RECORDS FOR THIS TASK:
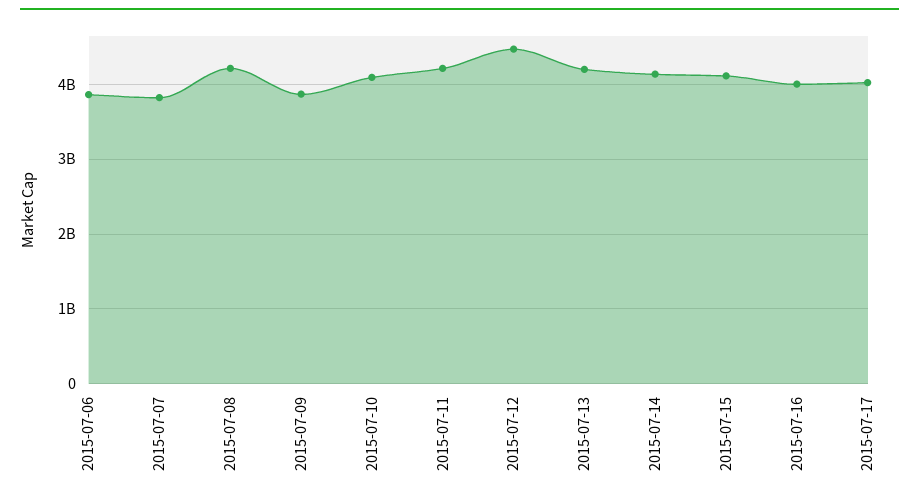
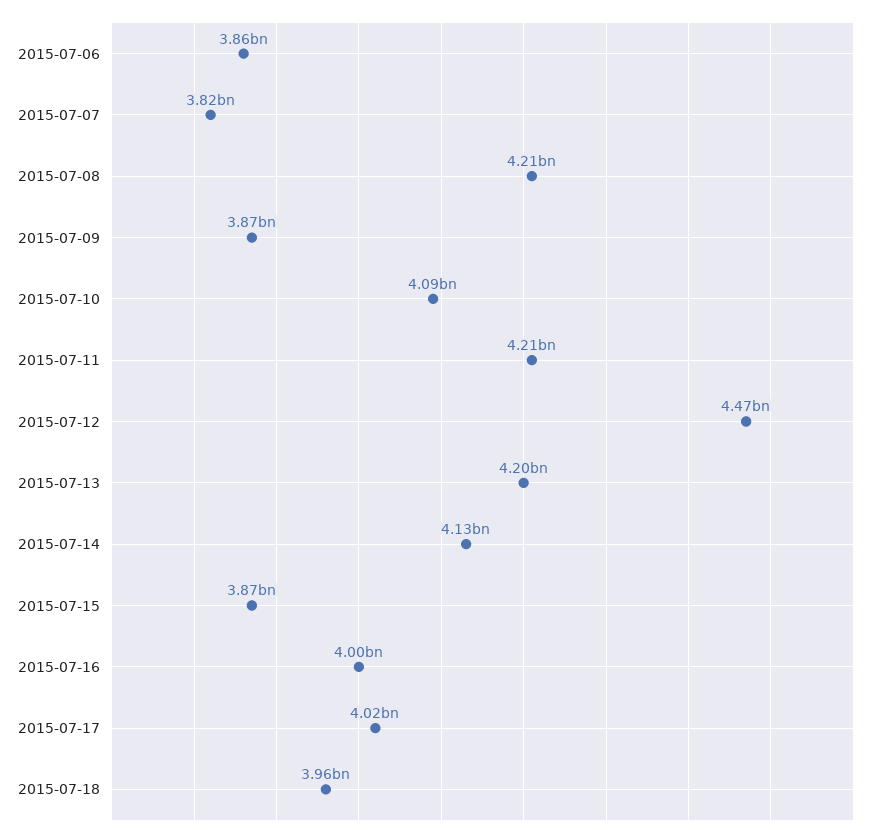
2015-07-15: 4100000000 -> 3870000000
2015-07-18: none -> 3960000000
--
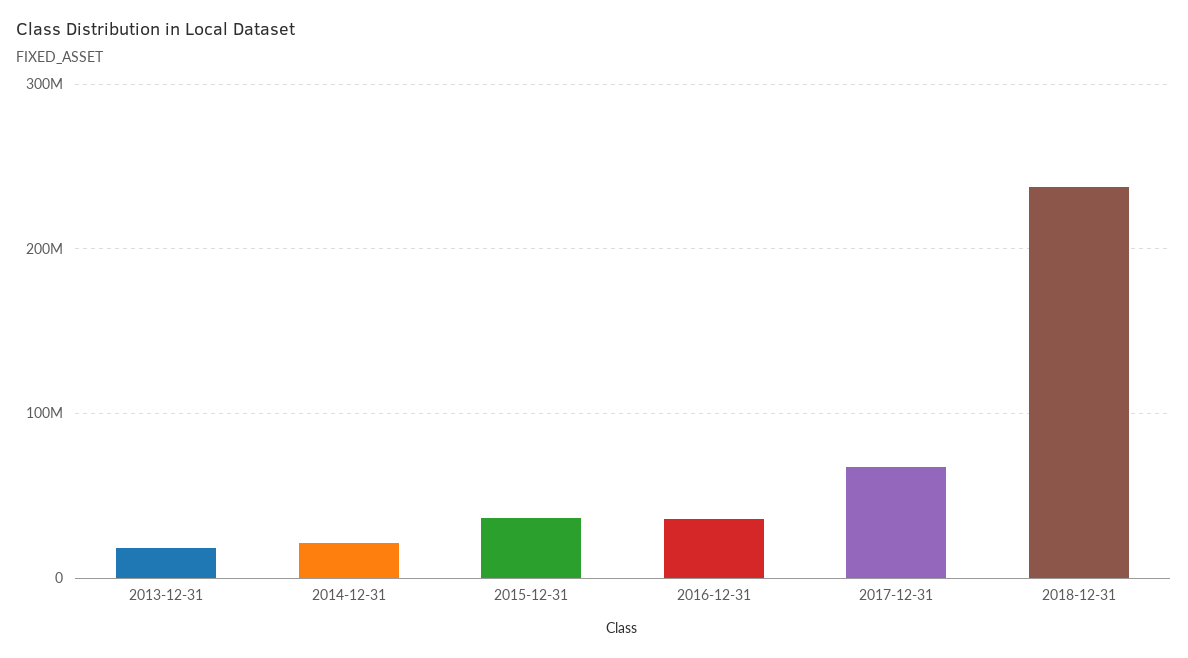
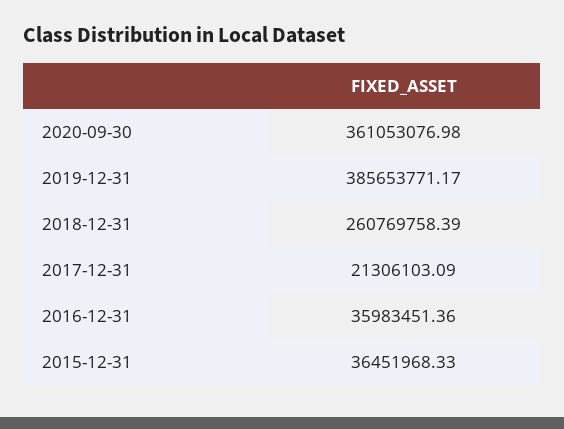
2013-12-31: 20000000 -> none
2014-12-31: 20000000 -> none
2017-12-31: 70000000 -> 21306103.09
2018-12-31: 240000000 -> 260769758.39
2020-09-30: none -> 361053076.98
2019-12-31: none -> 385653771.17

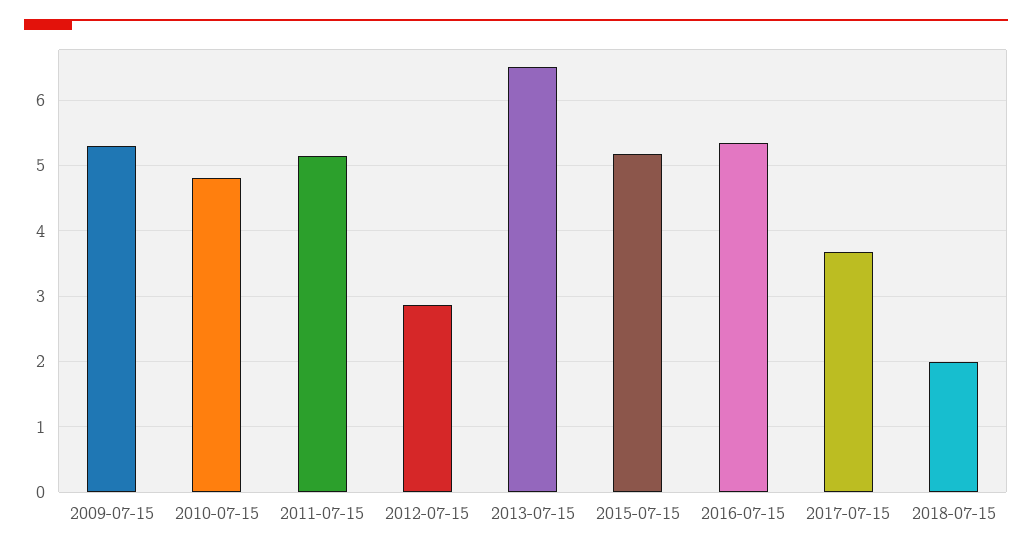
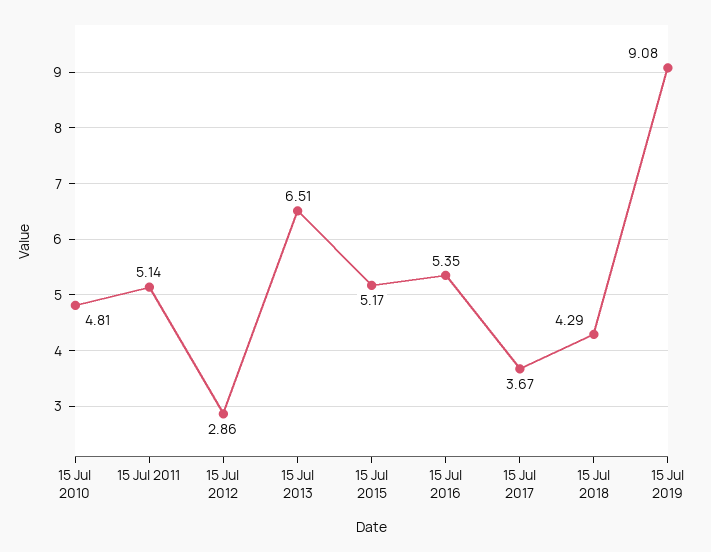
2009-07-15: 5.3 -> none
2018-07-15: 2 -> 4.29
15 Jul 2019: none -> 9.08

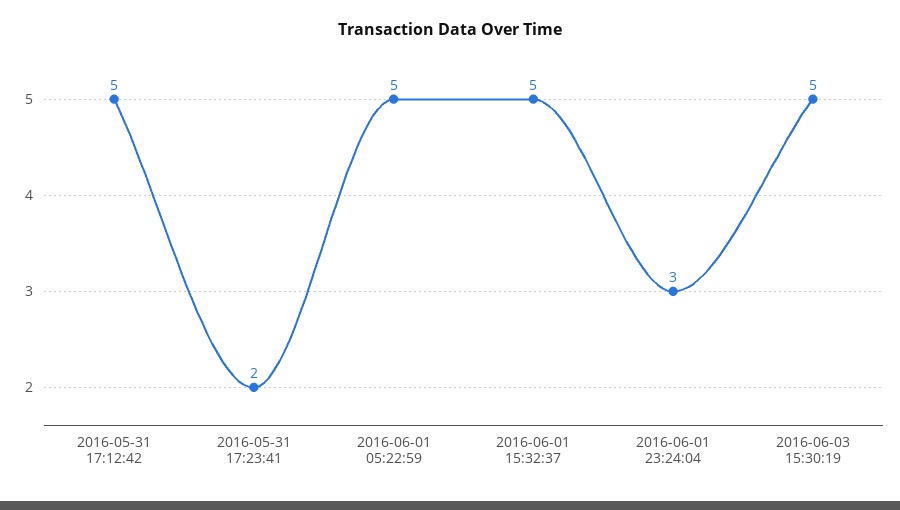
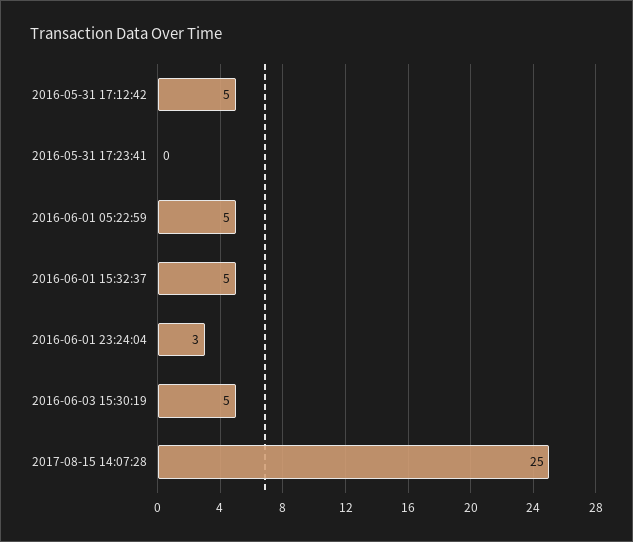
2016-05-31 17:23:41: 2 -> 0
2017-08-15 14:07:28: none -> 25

PROBLEM TO WORK ON: How many lines above contain the word "none"? Reply with only the number.

ANSWER BELOW: 8